Karpenter is open-source , highly efficient and reliable cluster autoscaler, designed specially for AWS EKS. It is just-in-time EC2 provisioning tool for pending PODs which scale up/down the nodes based on the requirements. It is no matter the de-facto standard for auto scaling. Karpenter does the auto-scaling purely based on the infra stats along with configuration parameters.
However, there are cases where human intervention is required to control the scaling mechanism to save further cost.
I often observed the cases wherein, Karpenter scales the node due to some spike in CPU / memory but that sometime is just a temporary one rather than the real workload. Real workload is what when ( for example : DB transactions increases, SQL query takes more time to execute OR high processing on tenants due to batch processing of large transactions). In such cases, it makes sense to increase the infrastructure capacity to suffice the additional resource constraint from the workload but if it is false-positive then also scale up happens and nodes gets added. To deal with such real use cases and avoid false positives , the full-proof solution would be to introduce human -Approval gate which would be more mindful and cautious decision whether to add/delete nodes in EKS or not.
Karpenter Sentinel adds a mandatory human sign-off to kubernetes scale-up events on AWS EKS . As we all know, Karpenter provisions new nodes automatically within seconds of detecting pending PODS which is no doubt useful and makes sense for lower environments like Dev/QA. but problematic in higher environments where unchecked scaling means unexpected cost , capacity management drift and nearly no visibility in operational area .
What is does
When node CPU / Memory OR data transfer usage crosses 80 % and there is genuinely pending workload POD, the system pauses the provisioning and notifies the on-call person/operator via MS Teams card. The card shows current cluster’s stats and presents two button : Approve OR Deny along with metrics details on why this scaling request has been made. Unless and until on-call person/operator clicks the either of those buttons , Karpenter can not provision the new node. How this has happened – A Kubernetes Validating Admission webhook grabs every NodeClaim CREATE request and blocks it. If no action is taken within 30 min. the request expires and blocking continues.
How Enforcement / Prosecution works – The Novelty part
The human approval gate is built on a Kubernetes Custom resource definitions. CRDs maintains the state. To maintain and manage the lifecycle of the CRDs and to check alarms , a JAVA cronjob controller is built . This controller runs every 2 minutes. The MS Team buttons click events are handled by the Lambda function behind the API gateway. This lambda function also handles the CRDs state transition. The webhook is the real enforcer, it reads the CRD request on every NodeClaim request and denies the request which is not explicitly approved.

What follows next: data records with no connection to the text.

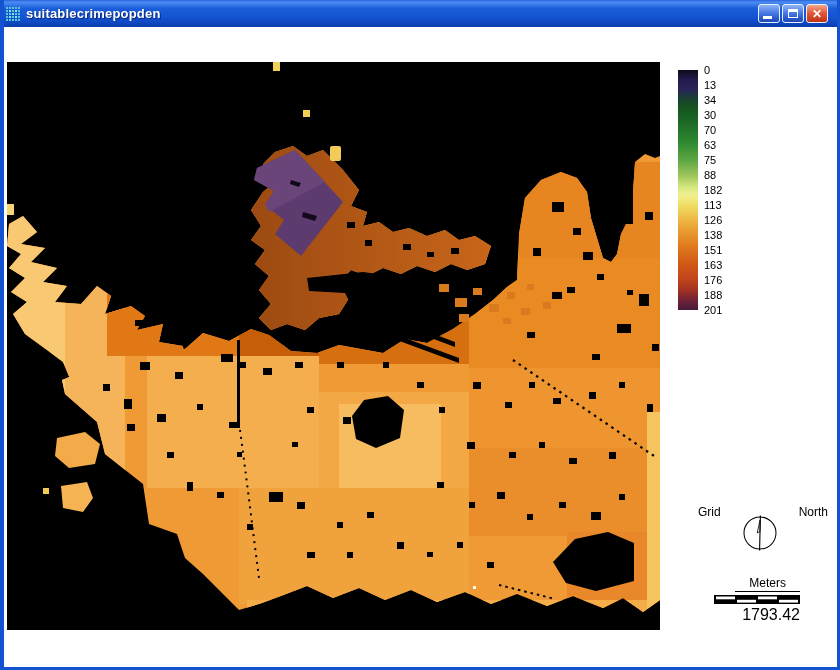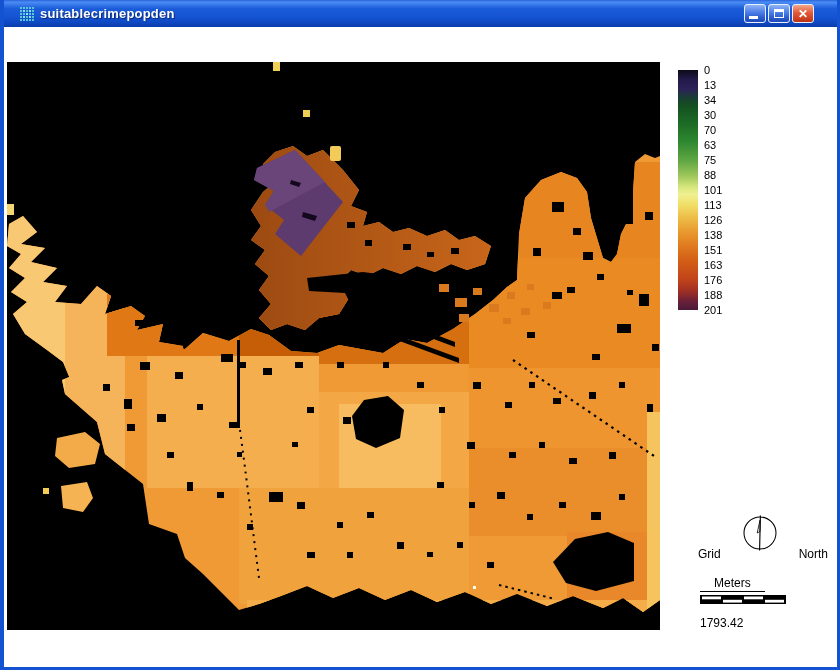--- a/index.html
+++ b/index.html
@@ -5,21 +5,21 @@
   * { margin:0; padding:0; box-sizing:border-box; }
   html,body { width:840px; height:670px; font-family:"Liberation Sans", sans-serif; }
   .window {
     position:relative; width:840px; height:670px; background:#ffffff;
     border-left:4px solid #1353d2; border-right:3px solid #1353d2; border-bottom:3px solid #1353d2;
     overflow:hidden;
   }
   .titlebar {
     position:absolute; top:0; left:-4px; width:840px; height:27px;
     background:linear-gradient(180deg,#2b63d8 0%,#4a8cf5 8%,#1b5cd9 32%,#1554d2 62%,#0e47c0 86%,#0a3da8 100%);
-    display:flex; align-items:center; padding:0 20px; gap:6px;
+    display:flex; align-items:center; padding:0 6px; gap:6px;
   }
   .titlebar .app-icon { width:14px; height:14px; flex:0 0 auto; }
   .titlebar .title-text {
     color:#ffffff; font-size:13px; font-weight:bold; letter-spacing:0.2px;
     text-shadow:1px 1px 1px rgba(0,0,40,0.55); flex:1 1 auto; white-space:nowrap; overflow:hidden;
   }
   .win-buttons { display:flex; gap:2px; margin-right:6px; }
   .win-btn {
     width:22px; height:19px; border-radius:3px; border:1px solid #e8f0ff;
     display:flex; align-items:center; justify-content:center; cursor:pointer; position:relative;
@@ -44,29 +44,29 @@
       #d25c16 80%, #c2451a 87%, #a03024 92%, #6e2138 96%, #4a1a3a 100%);
   }
   .legend-labels {
     position:absolute; left:700px; top:63px; height:254px; width:34px;
     display:flex; flex-direction:column; justify-content:space-between;
   }
   .legend-labels span { font-size:11px; color:#000; line-height:15px; }
 
   .north-wrap {
     position:absolute; left:694px; top:505px; width:130px; height:56px;
-    display:flex; align-items:flex-end; justify-content:center; gap:19px;
+    display:flex; align-items:flex-start; justify-content:center; gap:19px;
   }
   .north-wrap .lbl { font-size:12px; color:#000; }
   .scalebar-wrap {
     position:absolute; left:696px; top:576px; width:100px;
-    display:flex; flex-direction:column; align-items:flex-start;
+    display:flex; flex-direction:column; align-items:flex-end;
   }
   .meters-lbl { font-size:12px; color:#000; padding:0 14px 1px 14px; border-bottom:1.5px solid #000; }
-  .scale-value { font-size:12px; color:#000; margin-top:12px; }
+  .scale-value { font-size:16px; color:#000; margin-top:2px; }
   .checker { margin-top:3px; display:block; }
 </style>
 </head>
 <body>
 
 <div class="window">
 
   <div class="titlebar">
     <svg class="app-icon" viewBox="0 0 14 14">
       <g fill="#57c8d4">
@@ -280,21 +280,21 @@
   <div class="legend-bar"></div>
   <div class="legend-labels">
     <span>0</span>
     <span>13</span>
     <span>34</span>
     <span>30</span>
     <span>70</span>
     <span>63</span>
     <span>75</span>
     <span>88</span>
-    <span>101</span>
+    <span>182</span>
     <span>113</span>
     <span>126</span>
     <span>138</span>
     <span>151</span>
     <span>163</span>
     <span>176</span>
     <span>188</span>
     <span>201</span>
   </div>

CRDs are the real sole gate. No need to change / modify any YAML file OR patch the specs directly on live objects. Scale-down is fully automatic – no need of any approval. When the new node is not needed , Karpenter consolidates the node as per policy / configuration and cluster is back to baseline on its own .
Below is the conceptual depiction on how things flow.

This is truly a cost saver and huge success . Cheers !!!